Todavia, constantes desentendimentos entre Félix Araújo e a direção estadual do PCB vinham ocorrendo desde as eleições de 1947, pois ele enfrentava os dilemas de receber “ensinamentos da filosofia marxista-leninista, sendo de formação cristã” (Sylvestre, 1981, p. 65). Considerando uma manifesta vocação libertária e democrática, saiu do PCB para “livrar-se da rígida disciplina partidária” (Sylvestre, 1981, p. 66). A saída dele, em outubro de 1948, foi o ápice de uma polêmica travada, pela imprensa, com as “figuras da ortodoxia do PC paraibano”. Na oportunidade, divulgou uma nota em que justificou seu afastamento nos seguintes termos: “Em face da campanha de calúnia e de injúrias desfechadas pelos comunistas contra minha dignidade pessoal, declaro ao povo paraibano que, por uma questão de honra, desligo-me, neste momento, do PCB” (Sylvestre, 1981, p. 68).

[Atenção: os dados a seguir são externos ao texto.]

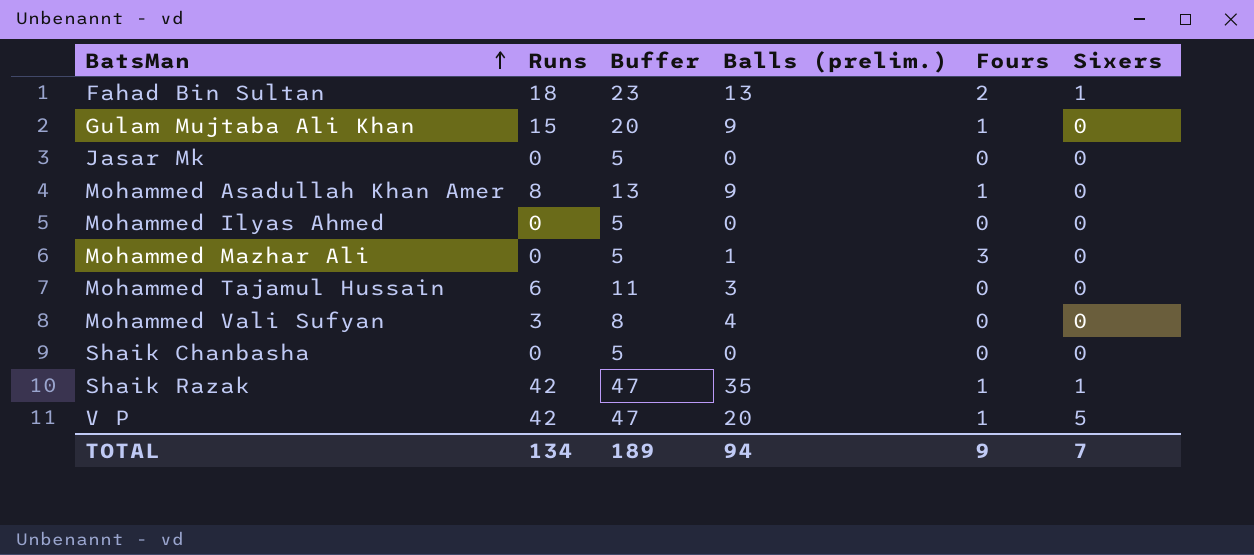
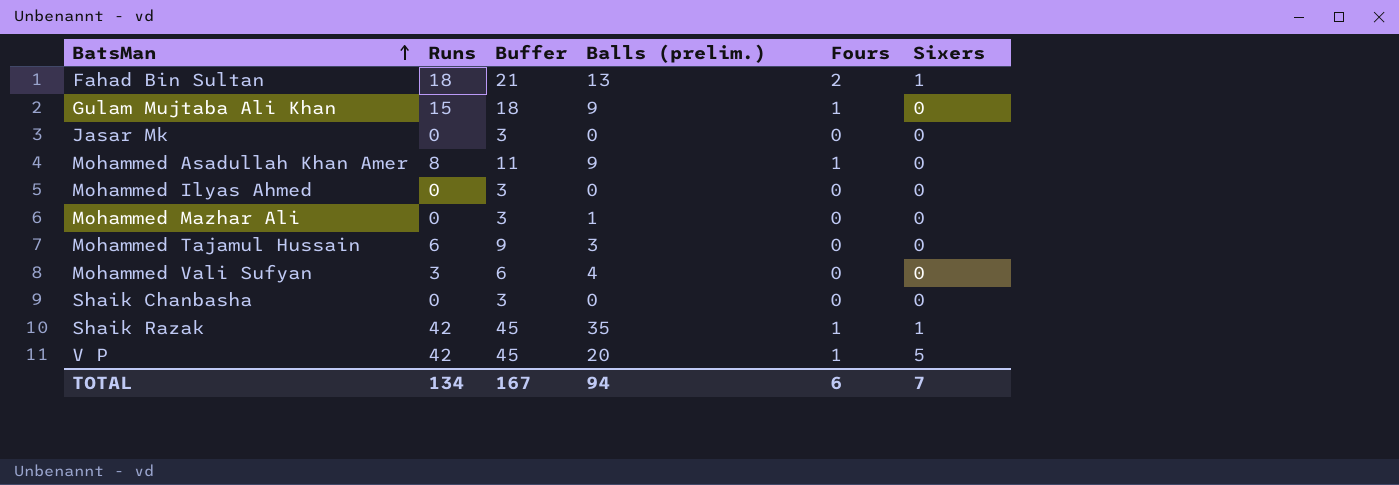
column Buffer | formula: [Runs] + 5 -> [Runs] + 3
Mohammed Mazhar Ali | Fours: 3 -> 0
TOTAL | Buffer: 189 -> 167
TOTAL | Fours: 9 -> 6

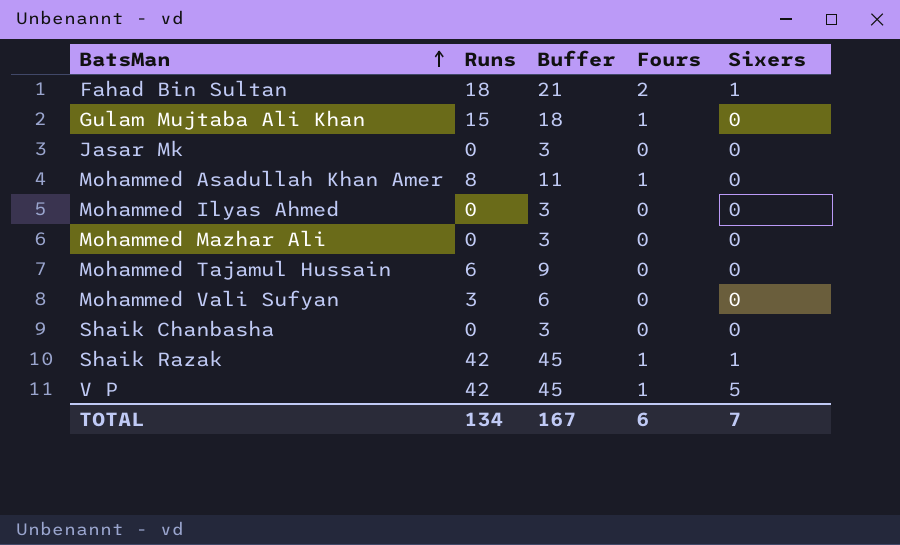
column Balls (prelim.) | position: 4 -> none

[62] No Atlas das Eleições Presidenciais, no Brasil, é possível encontrar dados sobre processos eleitorais municipais, estaduais e federal a partir de 1945. Atlas das Eleições Presidenciais no Brasil (google.com). [63] A imprensa paulista alcunhou Campina Grande de “A Ilha Tucana”. Para ver maissobre isso: https://www.uol.com.br/eleicoes/2014/noticias/2014/10/25/nordeste--tem-ilha-tucana-em-cidade-conhecida-como-a-sao-paulo-da-regiao.htm[64] Norberto Bobbio, pensador político, discute os significados de ser de direita e de esquerda em “Destra e Sinistra – Razões e significados de uma distinção política”. [65] Uma explicação semântica, mas que importa nos estudos sobre a esquerda brasileira. O que surgiu em março de 1922 foi o Partido Comunista do Brasil (PCB) - Seção da 3ª Internacional Comunista com sede na URSS. Em 1947, PCB passou a se chamar Partido Comunista Brasileiro, mantendo a sigla. No início dos anos 1960, um grupo deixou o PCB e fundou (ou refundou) o Partido Comunista do Brasil, com sigla PC do B, existente até hoje. Por cerca de 40 anos, tivemos dois partidos com legendas parecidas, PCB e PC do B. (Carone, 1982). [66] Legislação eleitoral da época permitia que um mesmo candidato concorresse tanto à Câmara como ao Senado Federal. Prestes foi candidato a senador pelo Rio de Janeiro e a deputado por vários Estados, inclusive a Paraíba. [67] Militante comunista da cidade de João Pessoa, candidato a senador da República. [68] Dados do Arquivo do Tribunal Regional Eleitoral da Paraíba. Departamento de Imprensa, 1973. [69] Idem.